- **SOURCE MATERIAL**
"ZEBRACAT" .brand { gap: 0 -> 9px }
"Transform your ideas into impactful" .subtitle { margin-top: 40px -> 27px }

--

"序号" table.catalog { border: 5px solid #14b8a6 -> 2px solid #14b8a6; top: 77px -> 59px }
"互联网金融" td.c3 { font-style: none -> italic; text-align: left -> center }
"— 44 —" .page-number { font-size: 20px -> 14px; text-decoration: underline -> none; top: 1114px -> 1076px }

--

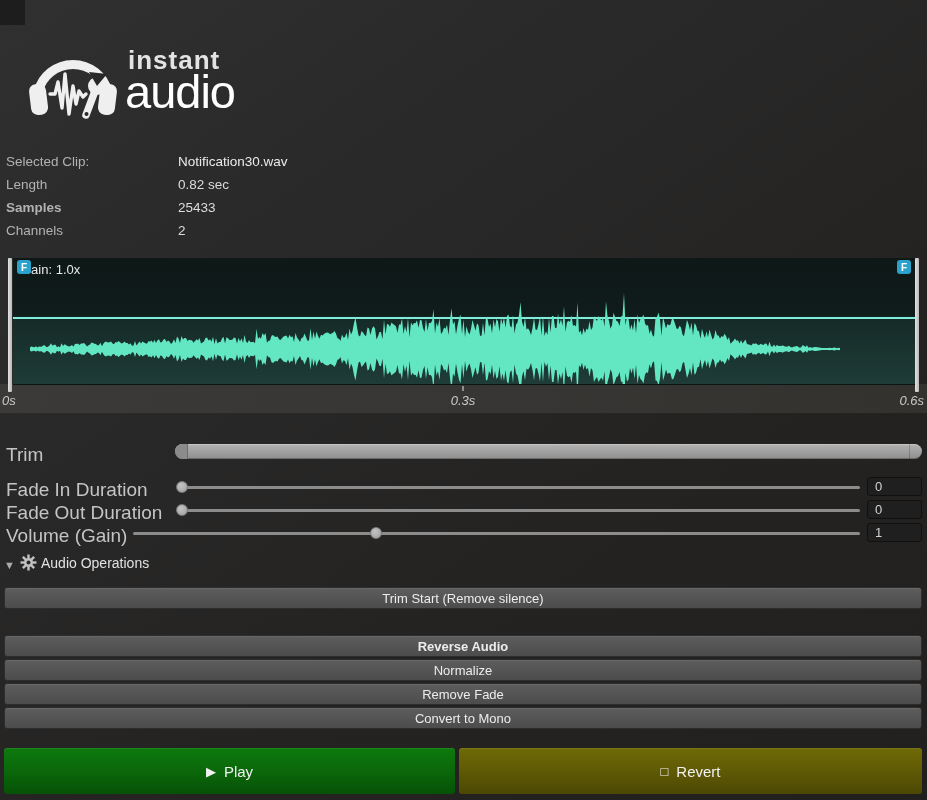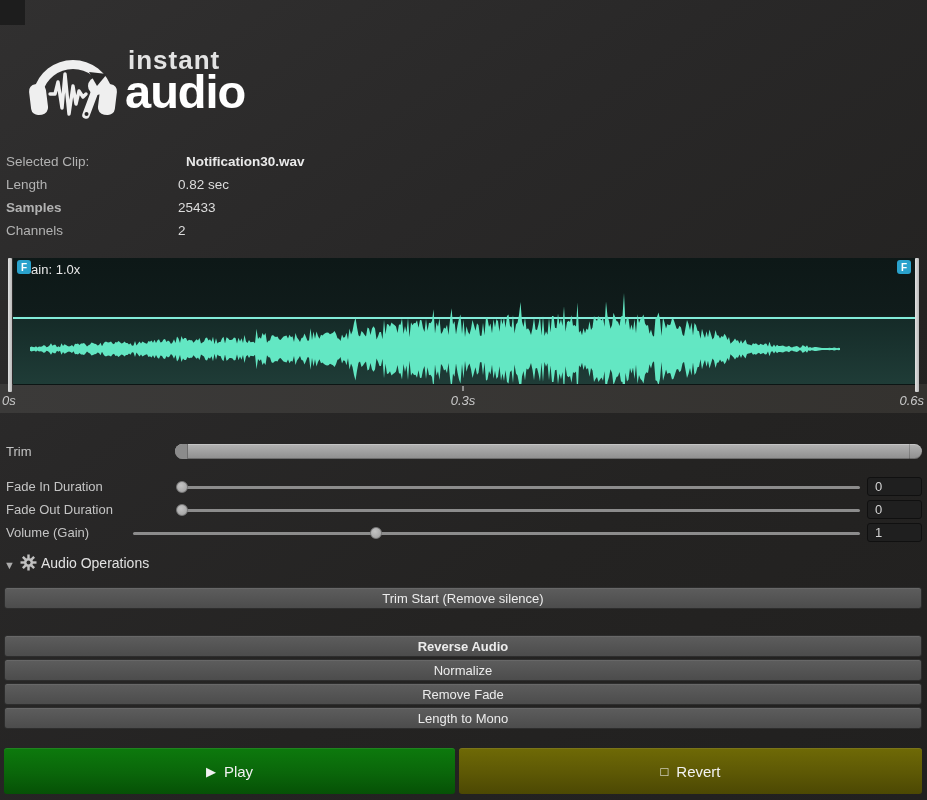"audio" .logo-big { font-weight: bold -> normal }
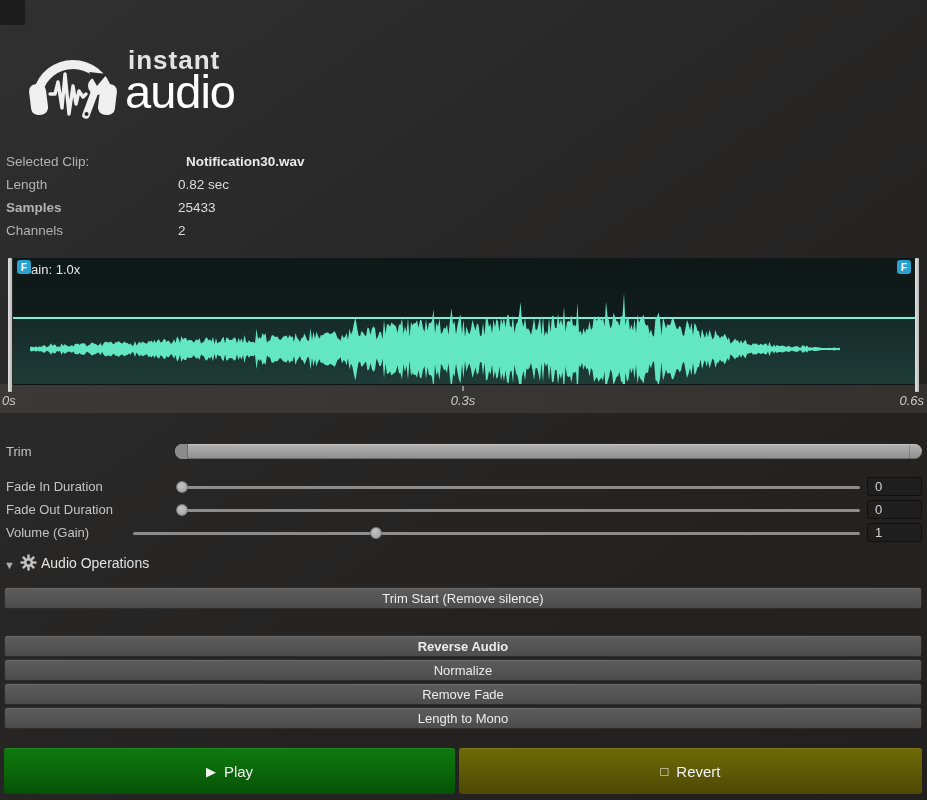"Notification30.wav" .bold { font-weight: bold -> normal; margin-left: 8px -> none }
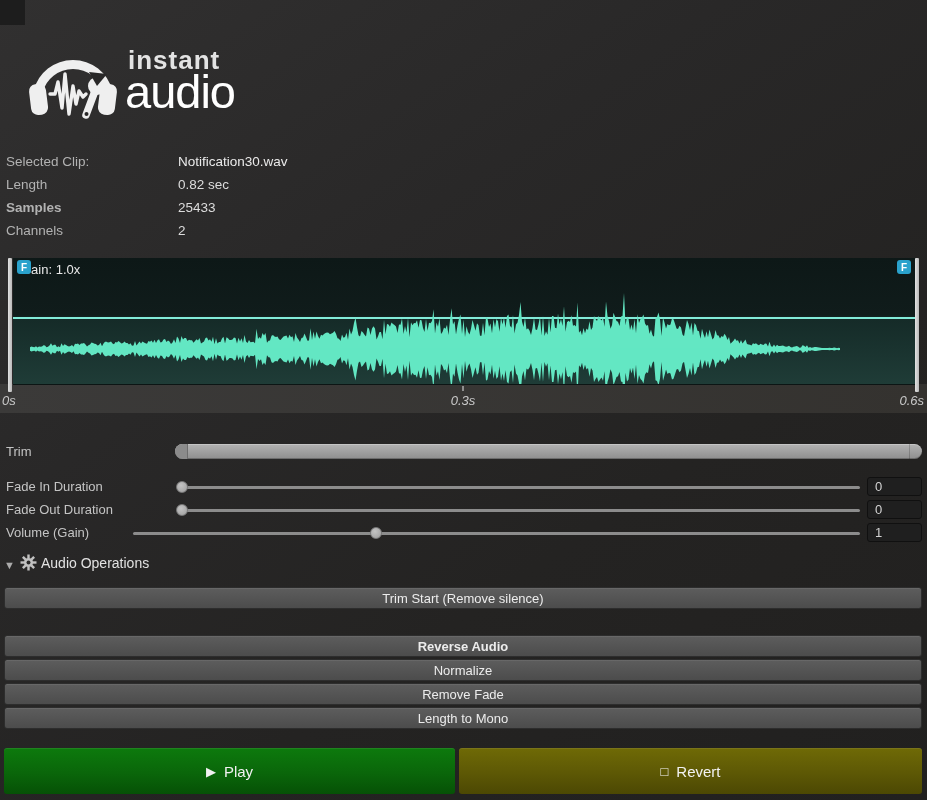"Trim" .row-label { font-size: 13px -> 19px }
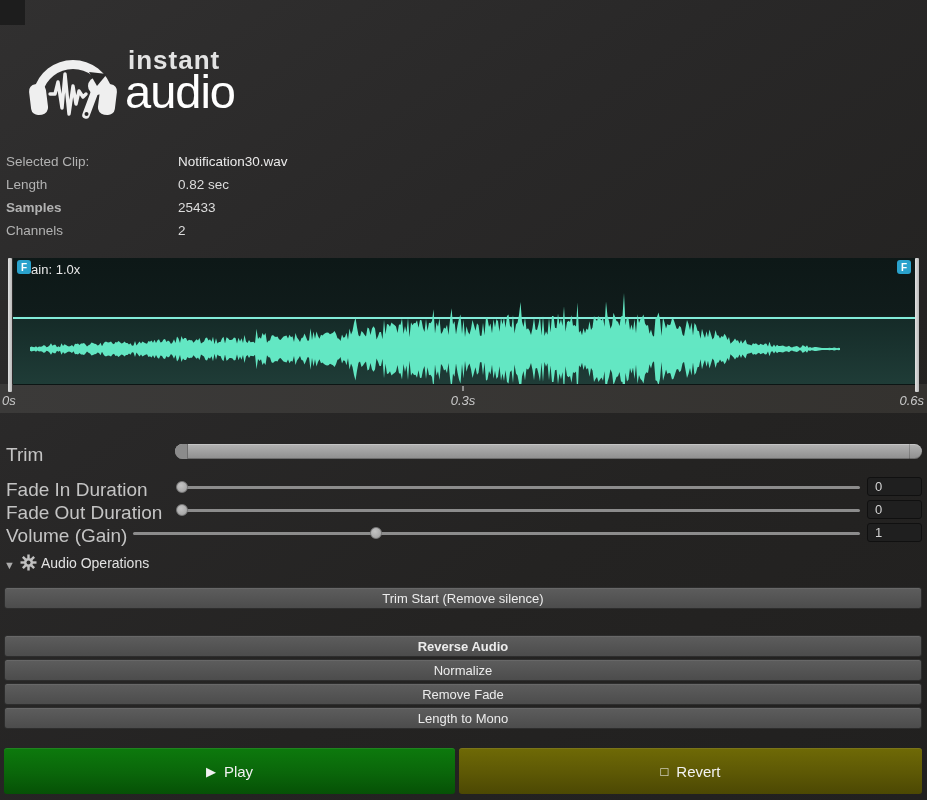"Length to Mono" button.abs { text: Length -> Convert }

- **WORK ITEM**
Look in the material above for the line with "font-style: none ->" and the line with "font-size: 20px ->", and transcribe exactly those lines and all lines between them, nothing more.

- **TASK OUTPUT**
"互联网金融" td.c3 { font-style: none -> italic; text-align: left -> center }
"— 44 —" .page-number { font-size: 20px -> 14px; text-decoration: underline -> none; top: 1114px -> 1076px }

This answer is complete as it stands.